Modification records:
BEGIN

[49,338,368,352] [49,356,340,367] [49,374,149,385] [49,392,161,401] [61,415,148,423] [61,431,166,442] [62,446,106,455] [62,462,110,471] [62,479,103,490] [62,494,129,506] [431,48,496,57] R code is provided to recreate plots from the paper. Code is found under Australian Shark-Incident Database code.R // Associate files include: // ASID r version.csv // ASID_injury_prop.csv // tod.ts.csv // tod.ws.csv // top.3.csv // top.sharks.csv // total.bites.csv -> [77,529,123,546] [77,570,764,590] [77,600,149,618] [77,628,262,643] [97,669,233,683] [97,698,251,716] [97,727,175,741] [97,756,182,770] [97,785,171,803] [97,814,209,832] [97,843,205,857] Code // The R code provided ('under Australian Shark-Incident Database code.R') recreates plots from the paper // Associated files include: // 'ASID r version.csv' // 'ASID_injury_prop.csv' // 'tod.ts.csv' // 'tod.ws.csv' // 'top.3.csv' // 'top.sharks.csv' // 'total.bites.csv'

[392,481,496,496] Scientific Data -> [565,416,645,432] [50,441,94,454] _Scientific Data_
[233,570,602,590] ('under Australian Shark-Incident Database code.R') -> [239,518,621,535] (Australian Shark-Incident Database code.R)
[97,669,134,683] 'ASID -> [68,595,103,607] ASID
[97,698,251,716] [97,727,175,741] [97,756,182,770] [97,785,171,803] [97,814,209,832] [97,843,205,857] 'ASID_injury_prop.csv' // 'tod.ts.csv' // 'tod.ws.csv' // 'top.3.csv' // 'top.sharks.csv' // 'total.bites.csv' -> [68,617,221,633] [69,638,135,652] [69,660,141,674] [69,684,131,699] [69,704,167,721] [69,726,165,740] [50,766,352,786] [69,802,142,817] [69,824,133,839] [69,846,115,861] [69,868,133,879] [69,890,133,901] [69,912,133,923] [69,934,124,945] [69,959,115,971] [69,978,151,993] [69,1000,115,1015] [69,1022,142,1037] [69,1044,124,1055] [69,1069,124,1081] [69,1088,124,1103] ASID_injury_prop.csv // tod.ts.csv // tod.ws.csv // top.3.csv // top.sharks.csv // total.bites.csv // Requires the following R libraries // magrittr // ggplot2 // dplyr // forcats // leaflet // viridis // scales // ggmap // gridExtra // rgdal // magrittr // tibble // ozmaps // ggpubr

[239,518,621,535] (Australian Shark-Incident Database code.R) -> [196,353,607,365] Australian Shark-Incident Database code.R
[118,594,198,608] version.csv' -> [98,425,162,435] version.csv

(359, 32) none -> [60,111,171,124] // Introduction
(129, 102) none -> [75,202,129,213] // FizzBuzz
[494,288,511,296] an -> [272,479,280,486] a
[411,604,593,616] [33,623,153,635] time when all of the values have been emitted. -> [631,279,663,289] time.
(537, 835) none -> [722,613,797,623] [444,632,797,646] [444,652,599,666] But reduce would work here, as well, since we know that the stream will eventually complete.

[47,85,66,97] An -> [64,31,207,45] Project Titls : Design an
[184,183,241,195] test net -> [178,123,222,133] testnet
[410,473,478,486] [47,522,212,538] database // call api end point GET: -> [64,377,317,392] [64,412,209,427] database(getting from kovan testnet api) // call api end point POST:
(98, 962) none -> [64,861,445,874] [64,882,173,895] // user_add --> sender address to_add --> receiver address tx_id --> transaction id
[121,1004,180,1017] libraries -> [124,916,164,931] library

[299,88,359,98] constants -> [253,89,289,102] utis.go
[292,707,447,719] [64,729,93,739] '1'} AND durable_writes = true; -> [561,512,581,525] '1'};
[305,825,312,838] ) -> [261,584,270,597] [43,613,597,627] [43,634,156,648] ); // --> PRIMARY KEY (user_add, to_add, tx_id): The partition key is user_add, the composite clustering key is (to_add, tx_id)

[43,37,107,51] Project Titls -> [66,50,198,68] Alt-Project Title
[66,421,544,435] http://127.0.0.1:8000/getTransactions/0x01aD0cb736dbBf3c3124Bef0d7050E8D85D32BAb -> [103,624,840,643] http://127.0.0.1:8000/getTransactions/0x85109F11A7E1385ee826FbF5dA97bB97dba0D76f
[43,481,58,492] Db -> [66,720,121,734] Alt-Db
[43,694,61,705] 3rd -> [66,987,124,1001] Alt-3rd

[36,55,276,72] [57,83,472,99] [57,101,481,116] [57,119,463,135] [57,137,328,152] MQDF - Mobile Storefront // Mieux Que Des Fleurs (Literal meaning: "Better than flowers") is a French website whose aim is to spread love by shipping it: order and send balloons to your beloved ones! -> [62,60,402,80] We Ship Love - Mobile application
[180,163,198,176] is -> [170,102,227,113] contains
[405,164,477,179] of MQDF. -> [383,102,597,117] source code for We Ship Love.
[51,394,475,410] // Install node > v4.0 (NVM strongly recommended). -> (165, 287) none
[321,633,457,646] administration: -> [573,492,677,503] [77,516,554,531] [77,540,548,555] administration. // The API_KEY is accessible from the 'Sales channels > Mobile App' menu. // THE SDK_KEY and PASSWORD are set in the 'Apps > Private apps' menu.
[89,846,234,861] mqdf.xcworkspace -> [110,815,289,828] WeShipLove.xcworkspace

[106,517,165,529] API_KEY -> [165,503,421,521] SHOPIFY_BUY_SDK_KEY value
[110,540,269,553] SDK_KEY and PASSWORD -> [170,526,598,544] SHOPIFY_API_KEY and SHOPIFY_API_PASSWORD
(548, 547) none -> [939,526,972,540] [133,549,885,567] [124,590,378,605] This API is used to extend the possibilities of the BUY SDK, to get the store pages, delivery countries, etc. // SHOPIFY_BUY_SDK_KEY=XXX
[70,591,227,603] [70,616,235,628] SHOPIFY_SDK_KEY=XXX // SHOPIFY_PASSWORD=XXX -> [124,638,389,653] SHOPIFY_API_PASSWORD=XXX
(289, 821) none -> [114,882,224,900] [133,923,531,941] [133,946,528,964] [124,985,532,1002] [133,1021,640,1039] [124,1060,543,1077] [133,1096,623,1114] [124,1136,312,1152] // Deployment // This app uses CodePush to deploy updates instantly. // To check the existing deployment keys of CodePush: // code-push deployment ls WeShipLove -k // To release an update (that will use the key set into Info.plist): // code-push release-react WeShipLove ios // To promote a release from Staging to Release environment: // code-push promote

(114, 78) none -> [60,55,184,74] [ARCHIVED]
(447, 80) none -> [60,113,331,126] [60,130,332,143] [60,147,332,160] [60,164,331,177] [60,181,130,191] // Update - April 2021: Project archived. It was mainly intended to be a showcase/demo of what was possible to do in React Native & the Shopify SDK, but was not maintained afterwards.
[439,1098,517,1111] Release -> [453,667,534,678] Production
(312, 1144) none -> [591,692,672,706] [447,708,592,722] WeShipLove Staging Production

END

PROBLEM:
Quote the data above from the line containing "[43,481,58,492] Db -> [66,720,121,734] Alt-Db" to the line containing "[43,694,61,705] 3rd ->", inclusive, and stop.

RESPONSE TO THIS TASK:
[43,481,58,492] Db -> [66,720,121,734] Alt-Db
[43,694,61,705] 3rd -> [66,987,124,1001] Alt-3rd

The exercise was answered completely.